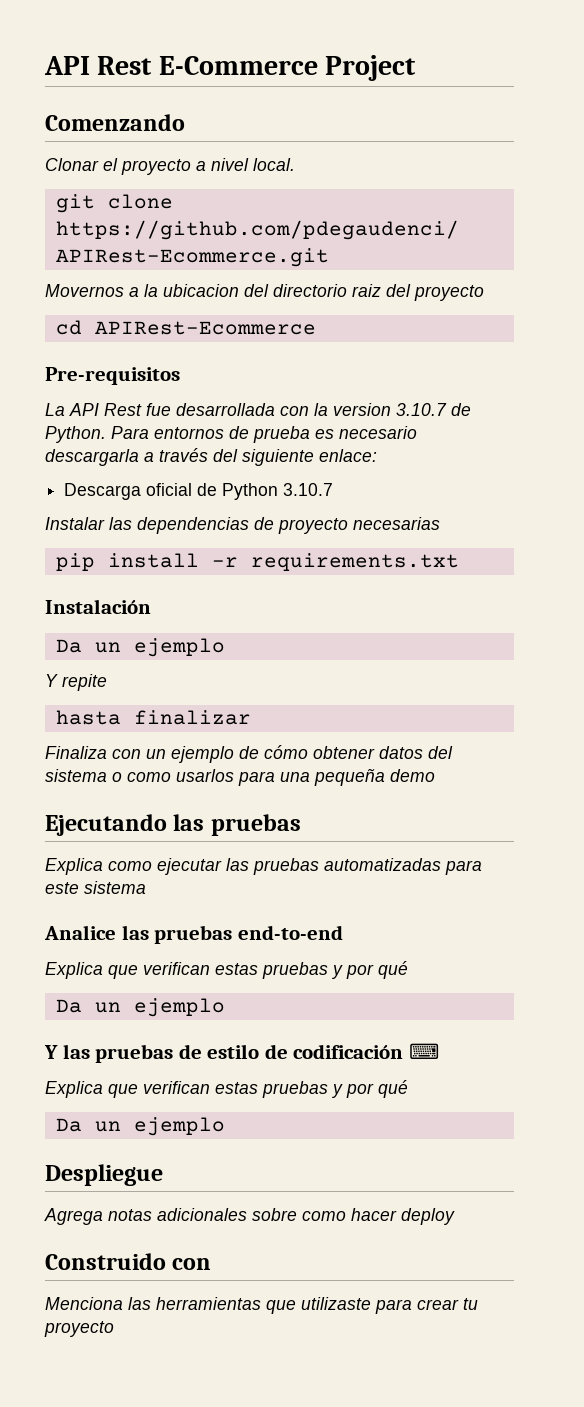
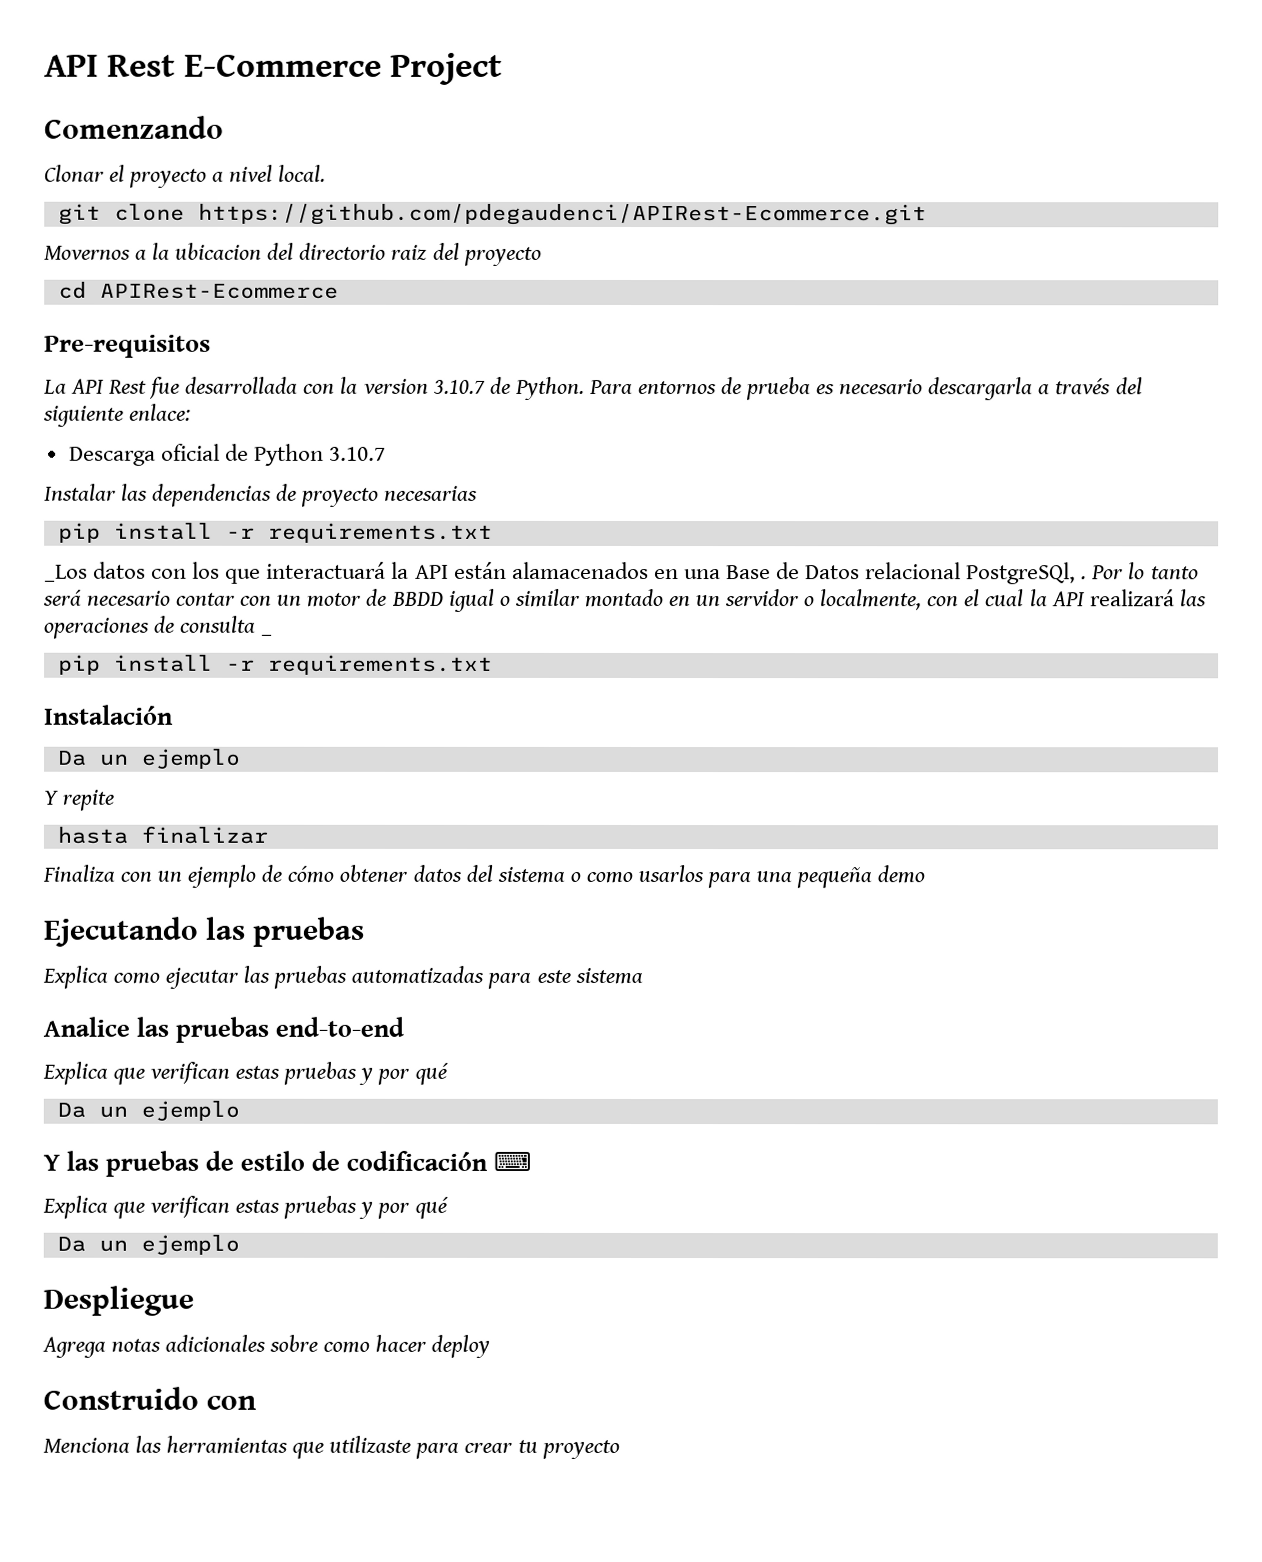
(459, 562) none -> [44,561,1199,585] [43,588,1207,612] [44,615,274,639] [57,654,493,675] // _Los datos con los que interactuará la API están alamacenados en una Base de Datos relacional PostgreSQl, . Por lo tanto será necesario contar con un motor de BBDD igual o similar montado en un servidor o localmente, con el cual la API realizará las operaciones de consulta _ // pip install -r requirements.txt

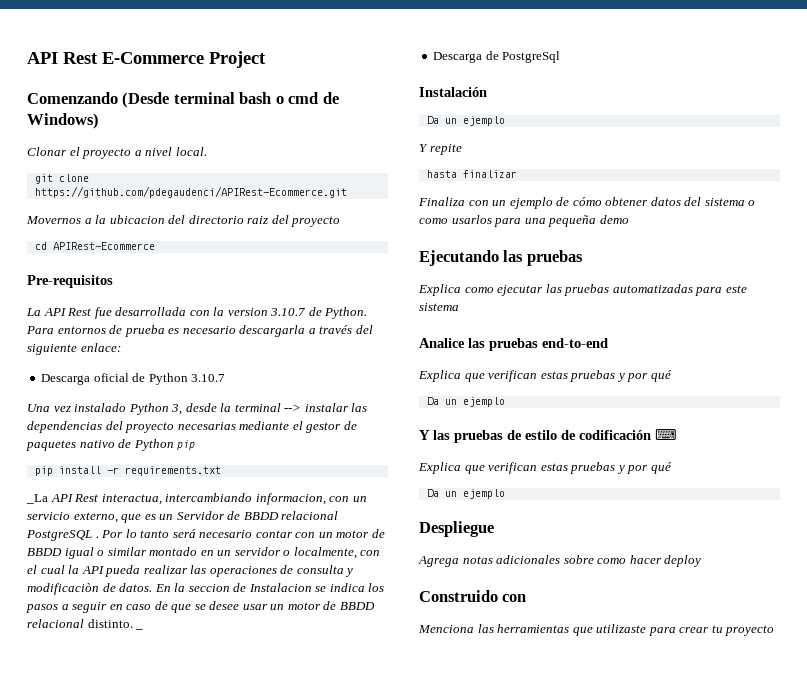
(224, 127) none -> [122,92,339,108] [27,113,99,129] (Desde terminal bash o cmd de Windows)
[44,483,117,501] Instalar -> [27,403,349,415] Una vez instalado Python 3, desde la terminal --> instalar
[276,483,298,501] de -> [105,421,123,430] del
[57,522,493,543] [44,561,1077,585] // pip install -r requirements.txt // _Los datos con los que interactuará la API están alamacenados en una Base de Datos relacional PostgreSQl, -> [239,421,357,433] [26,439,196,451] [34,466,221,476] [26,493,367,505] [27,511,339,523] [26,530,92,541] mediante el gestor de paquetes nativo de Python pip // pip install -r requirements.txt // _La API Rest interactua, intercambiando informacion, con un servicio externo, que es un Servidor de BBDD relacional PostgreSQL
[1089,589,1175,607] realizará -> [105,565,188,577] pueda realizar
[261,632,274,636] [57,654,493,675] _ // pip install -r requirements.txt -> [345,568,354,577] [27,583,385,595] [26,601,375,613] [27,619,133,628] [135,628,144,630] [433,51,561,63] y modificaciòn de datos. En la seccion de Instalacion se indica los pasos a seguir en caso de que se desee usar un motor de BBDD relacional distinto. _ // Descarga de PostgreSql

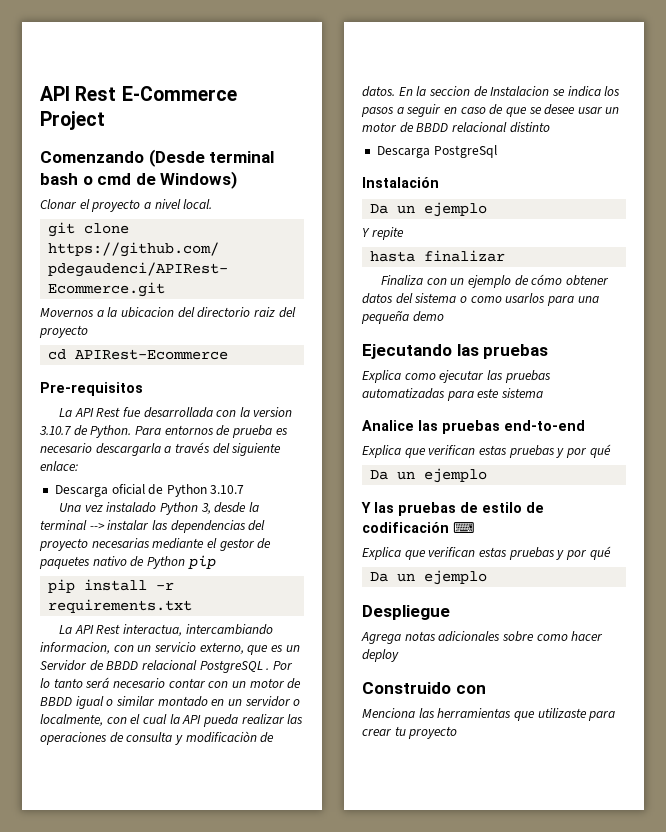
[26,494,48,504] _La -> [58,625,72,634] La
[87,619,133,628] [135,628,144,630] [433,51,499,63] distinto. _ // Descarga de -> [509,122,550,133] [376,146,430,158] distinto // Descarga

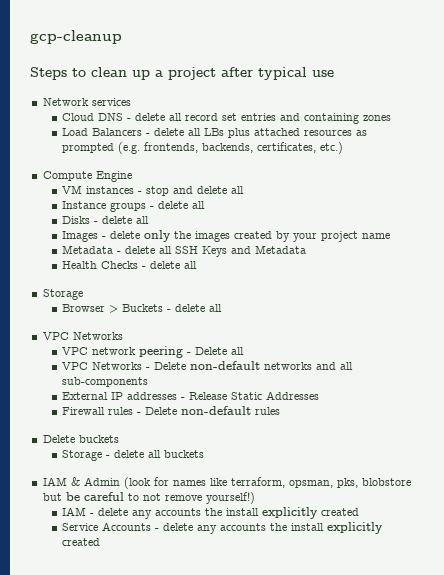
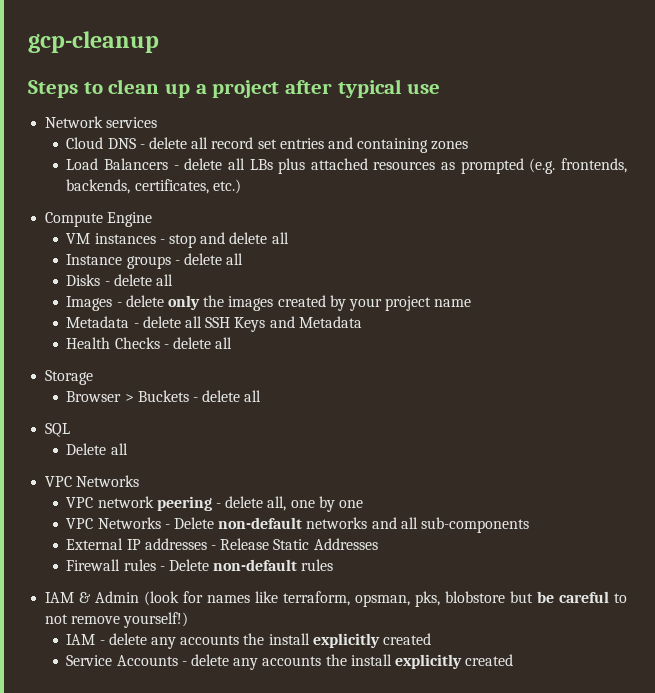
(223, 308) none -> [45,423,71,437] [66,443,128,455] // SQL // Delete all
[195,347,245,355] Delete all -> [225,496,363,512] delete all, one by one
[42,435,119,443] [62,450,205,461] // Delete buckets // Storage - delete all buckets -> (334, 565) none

--- --- ---

(The problem) Go over the listing above and return each line with "interactuará".

(Task result)
(459, 562) none -> [44,561,1199,585] [43,588,1207,612] [44,615,274,639] [57,654,493,675] // _Los datos con los que interactuará la API están alamacenados en una Base de Datos relacional PostgreSQl, . Por lo tanto será necesario contar con un motor de BBDD igual o similar montado en un servidor o localmente, con el cual la API realizará las operaciones de consulta _ // pip install -r requirements.txt
[57,522,493,543] [44,561,1077,585] // pip install -r requirements.txt // _Los datos con los que interactuará la API están alamacenados en una Base de Datos relacional PostgreSQl, -> [239,421,357,433] [26,439,196,451] [34,466,221,476] [26,493,367,505] [27,511,339,523] [26,530,92,541] mediante el gestor de paquetes nativo de Python pip // pip install -r requirements.txt // _La API Rest interactua, intercambiando informacion, con un servicio externo, que es un Servidor de BBDD relacional PostgreSQL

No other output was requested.